TASK DIRECTIONS: Exact retyping of the data: please keep every word and drop each picture.

[[ INPUT RECORDS, beginning ]]

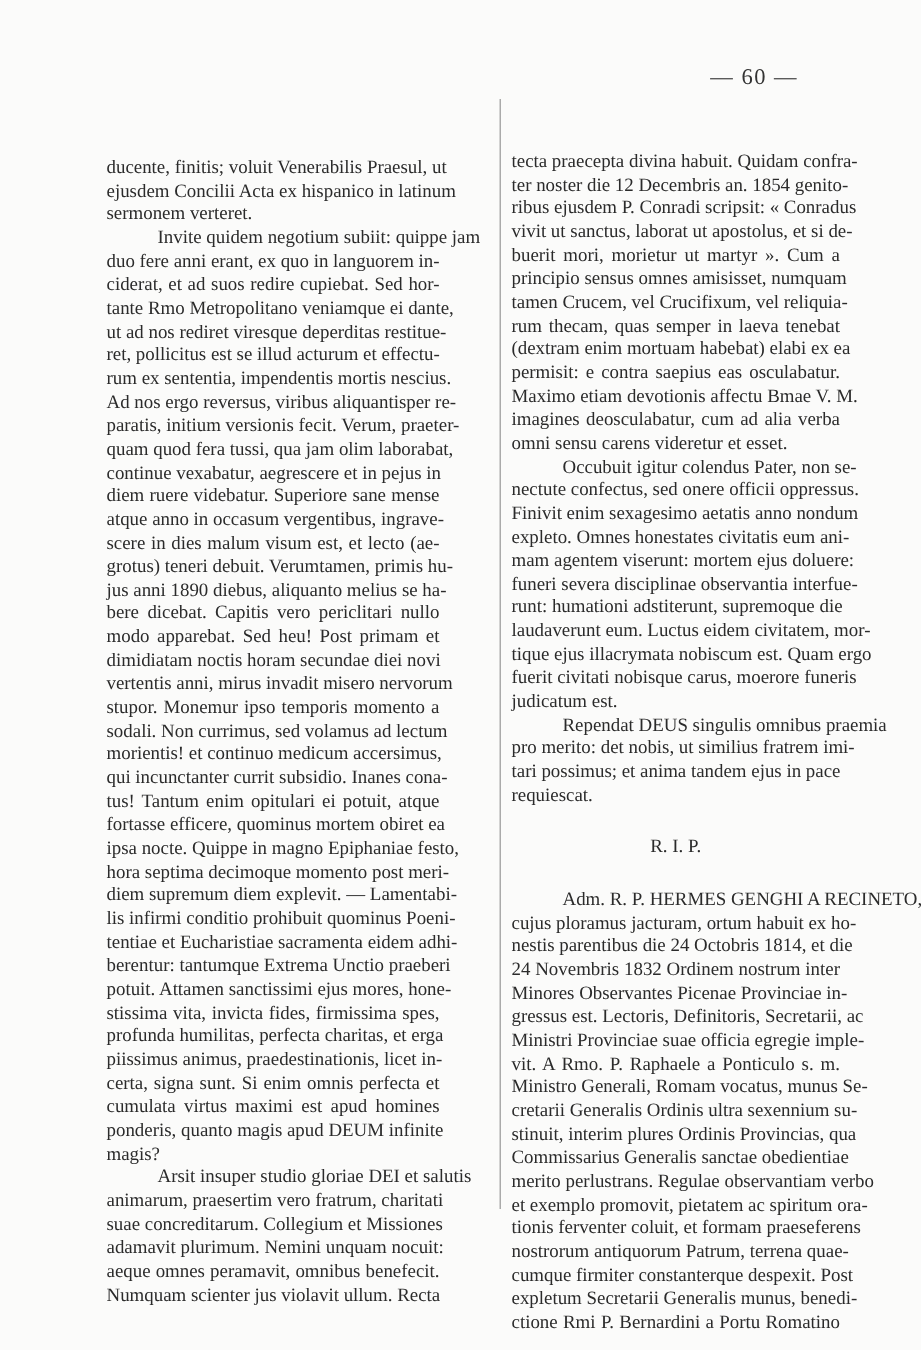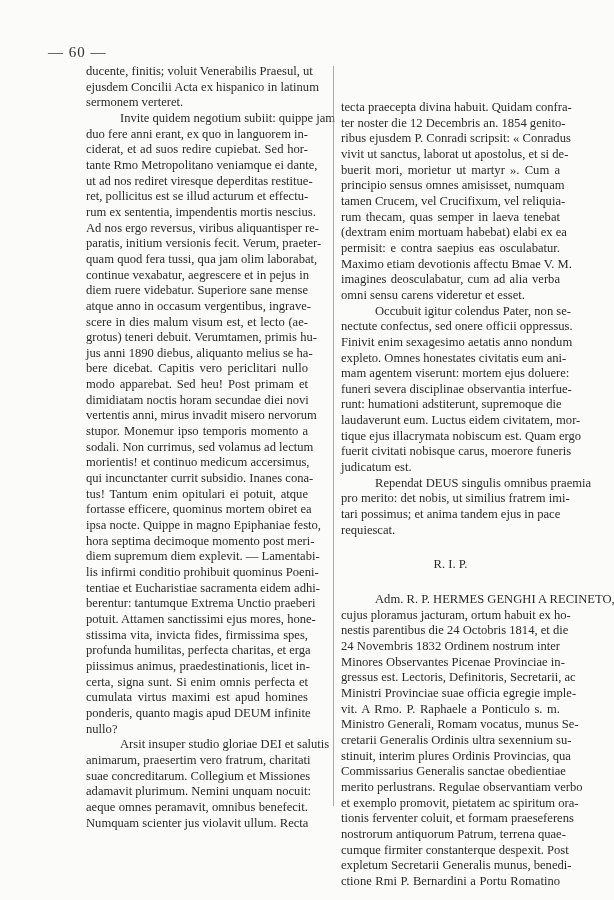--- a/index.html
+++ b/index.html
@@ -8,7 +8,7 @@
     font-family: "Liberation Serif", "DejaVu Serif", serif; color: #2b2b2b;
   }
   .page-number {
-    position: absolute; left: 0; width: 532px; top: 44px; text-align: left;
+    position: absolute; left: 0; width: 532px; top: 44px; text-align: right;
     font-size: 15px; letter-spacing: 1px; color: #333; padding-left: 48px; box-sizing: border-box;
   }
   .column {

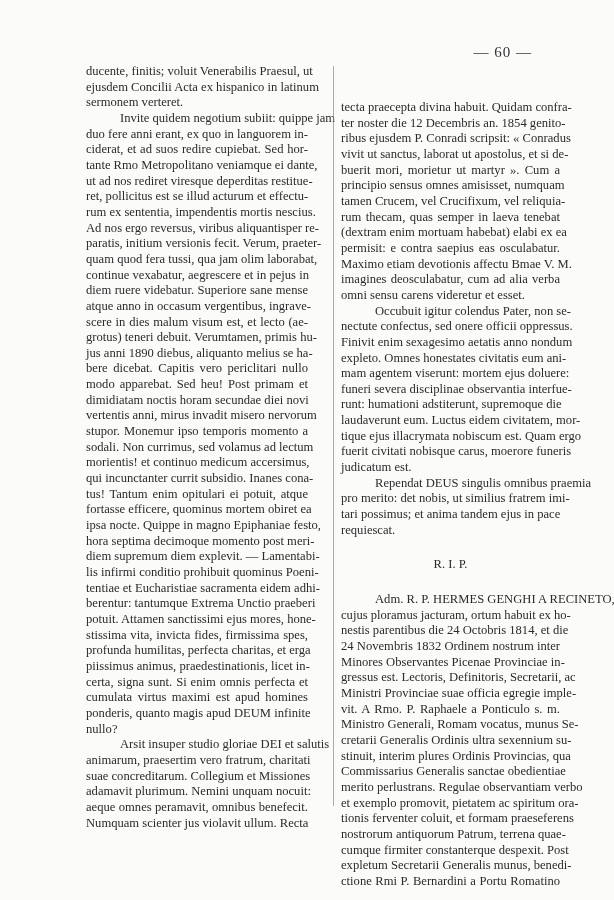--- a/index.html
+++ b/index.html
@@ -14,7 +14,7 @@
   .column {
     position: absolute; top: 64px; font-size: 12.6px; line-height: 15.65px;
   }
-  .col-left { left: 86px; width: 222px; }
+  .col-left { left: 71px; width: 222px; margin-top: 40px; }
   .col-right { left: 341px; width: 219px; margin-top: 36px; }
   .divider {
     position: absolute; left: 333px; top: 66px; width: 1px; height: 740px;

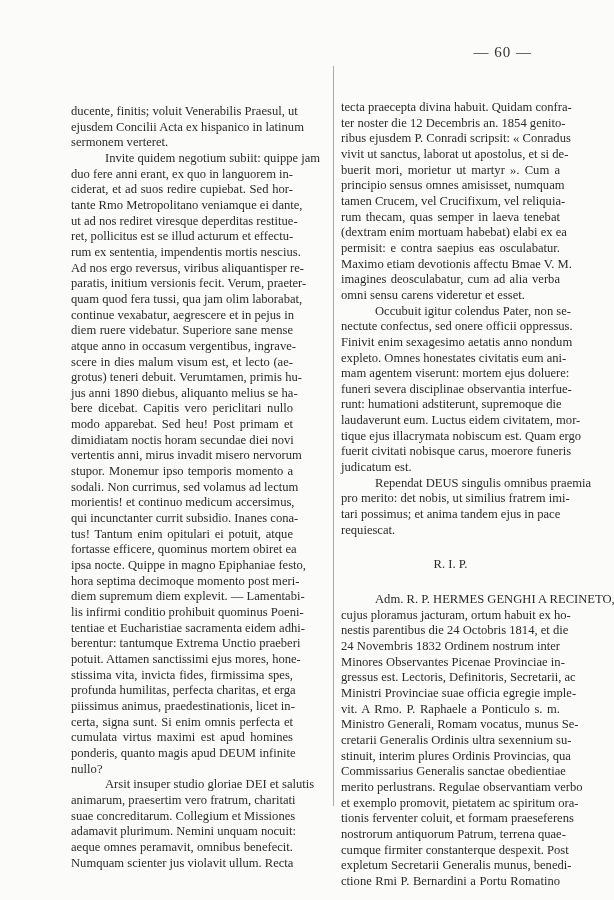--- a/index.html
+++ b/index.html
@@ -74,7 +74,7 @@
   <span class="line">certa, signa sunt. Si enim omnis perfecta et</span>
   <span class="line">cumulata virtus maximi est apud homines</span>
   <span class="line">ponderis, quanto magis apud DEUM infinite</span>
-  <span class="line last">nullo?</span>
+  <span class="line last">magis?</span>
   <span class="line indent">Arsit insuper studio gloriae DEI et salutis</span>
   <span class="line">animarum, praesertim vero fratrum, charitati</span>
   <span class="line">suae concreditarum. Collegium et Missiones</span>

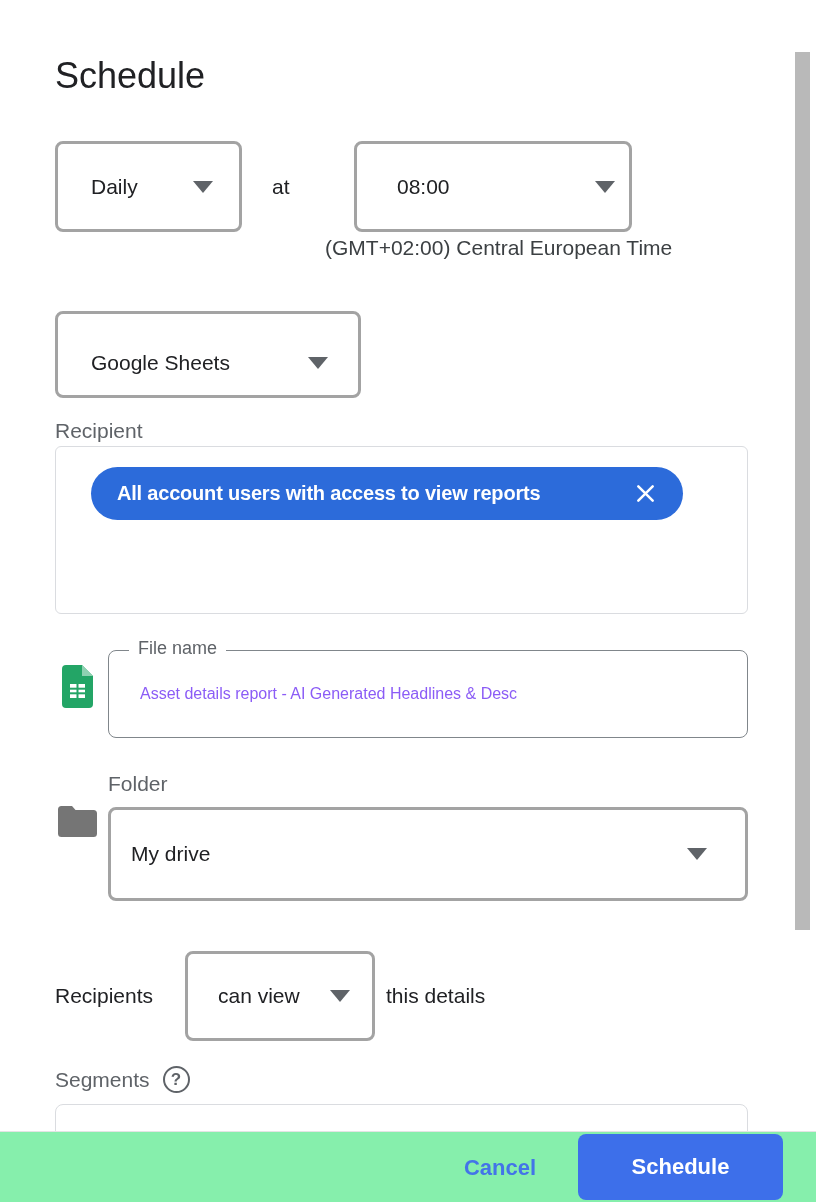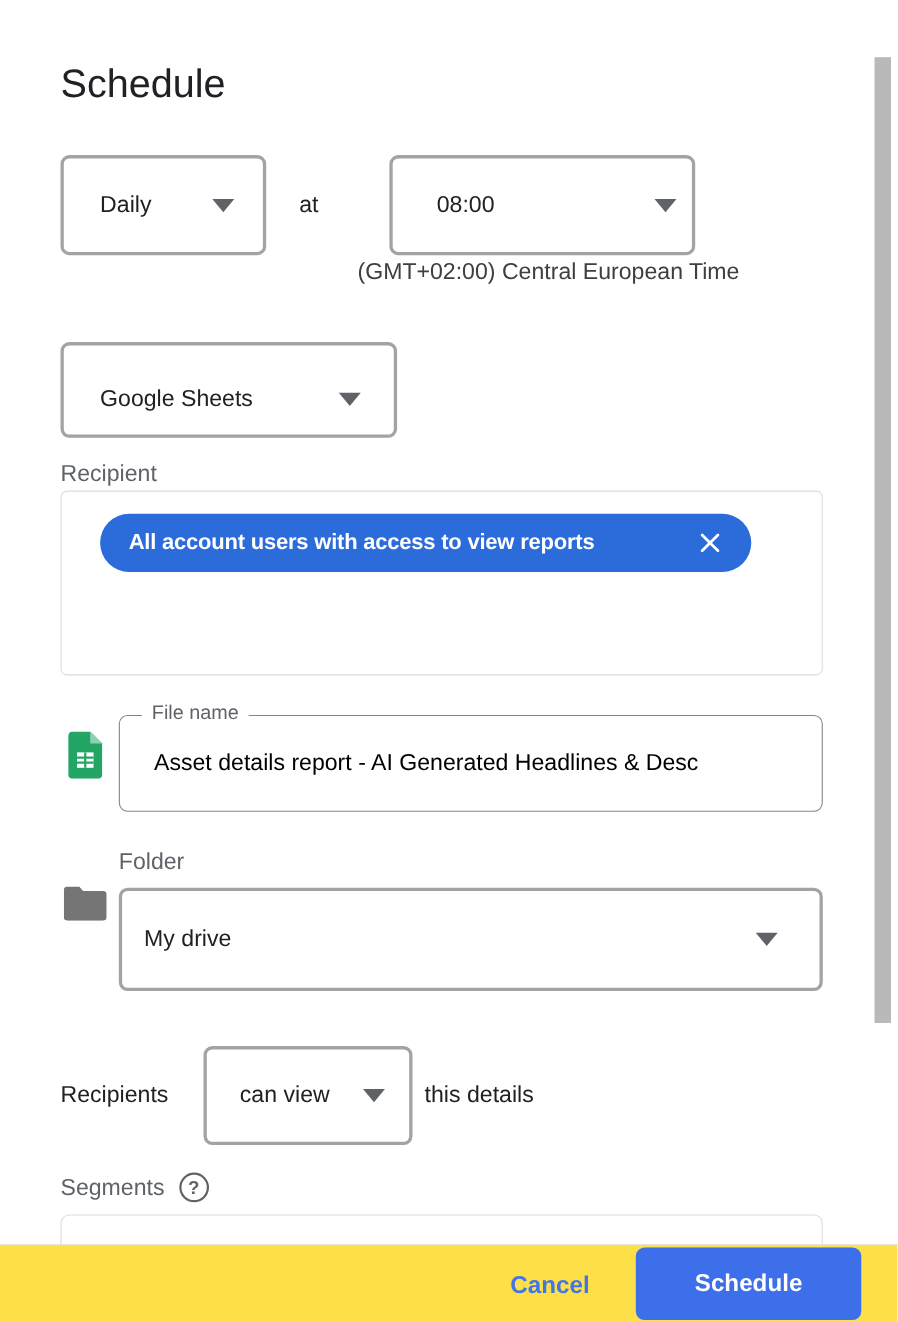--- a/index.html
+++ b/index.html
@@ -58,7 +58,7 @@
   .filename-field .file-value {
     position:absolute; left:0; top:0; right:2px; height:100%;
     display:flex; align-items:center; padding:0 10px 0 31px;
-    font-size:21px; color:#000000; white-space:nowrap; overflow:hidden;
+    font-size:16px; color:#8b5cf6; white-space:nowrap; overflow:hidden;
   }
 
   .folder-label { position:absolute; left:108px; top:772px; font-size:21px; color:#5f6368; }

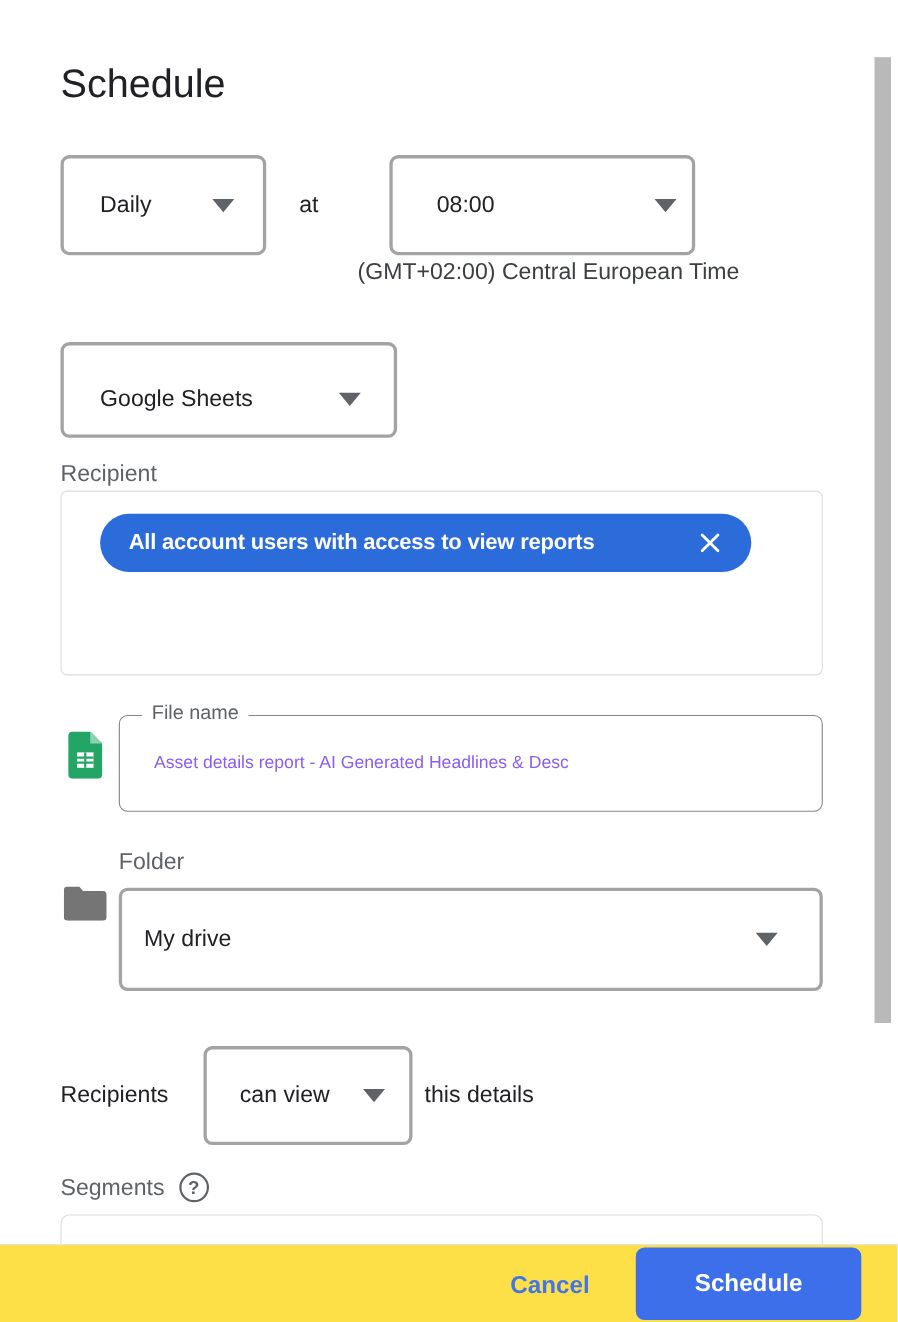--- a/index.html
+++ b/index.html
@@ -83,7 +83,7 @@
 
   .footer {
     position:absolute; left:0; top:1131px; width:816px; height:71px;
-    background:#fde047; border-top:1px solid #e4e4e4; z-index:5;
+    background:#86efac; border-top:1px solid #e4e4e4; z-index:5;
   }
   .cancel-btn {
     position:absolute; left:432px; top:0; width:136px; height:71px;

[[ INPUT RECORDS, end ]]

TASK OUTPUT:
--- a/index.html
+++ b/index.html
@@ -8,7 +8,7 @@
     font-family: "Liberation Serif", "DejaVu Serif", serif; color: #2b2b2b;
   }
   .page-number {
-    position: absolute; left: 0; width: 532px; top: 44px; text-align: left;
+    position: absolute; left: 0; width: 532px; top: 44px; text-align: right;
     font-size: 15px; letter-spacing: 1px; color: #333; padding-left: 48px; box-sizing: border-box;
   }
   .column {

--- a/index.html
+++ b/index.html
@@ -14,7 +14,7 @@
   .column {
     position: absolute; top: 64px; font-size: 12.6px; line-height: 15.65px;
   }
-  .col-left { left: 86px; width: 222px; }
+  .col-left { left: 71px; width: 222px; margin-top: 40px; }
   .col-right { left: 341px; width: 219px; margin-top: 36px; }
   .divider {
     position: absolute; left: 333px; top: 66px; width: 1px; height: 740px;

--- a/index.html
+++ b/index.html
@@ -74,7 +74,7 @@
   <span class="line">certa, signa sunt. Si enim omnis perfecta et</span>
   <span class="line">cumulata virtus maximi est apud homines</span>
   <span class="line">ponderis, quanto magis apud DEUM infinite</span>
-  <span class="line last">nullo?</span>
+  <span class="line last">magis?</span>
   <span class="line indent">Arsit insuper studio gloriae DEI et salutis</span>
   <span class="line">animarum, praesertim vero fratrum, charitati</span>
   <span class="line">suae concreditarum. Collegium et Missiones</span>

--- a/index.html
+++ b/index.html
@@ -58,7 +58,7 @@
   .filename-field .file-value {
     position:absolute; left:0; top:0; right:2px; height:100%;
     display:flex; align-items:center; padding:0 10px 0 31px;
-    font-size:21px; color:#000000; white-space:nowrap; overflow:hidden;
+    font-size:16px; color:#8b5cf6; white-space:nowrap; overflow:hidden;
   }
 
   .folder-label { position:absolute; left:108px; top:772px; font-size:21px; color:#5f6368; }

--- a/index.html
+++ b/index.html
@@ -83,7 +83,7 @@
 
   .footer {
     position:absolute; left:0; top:1131px; width:816px; height:71px;
-    background:#fde047; border-top:1px solid #e4e4e4; z-index:5;
+    background:#86efac; border-top:1px solid #e4e4e4; z-index:5;
   }
   .cancel-btn {
     position:absolute; left:432px; top:0; width:136px; height:71px;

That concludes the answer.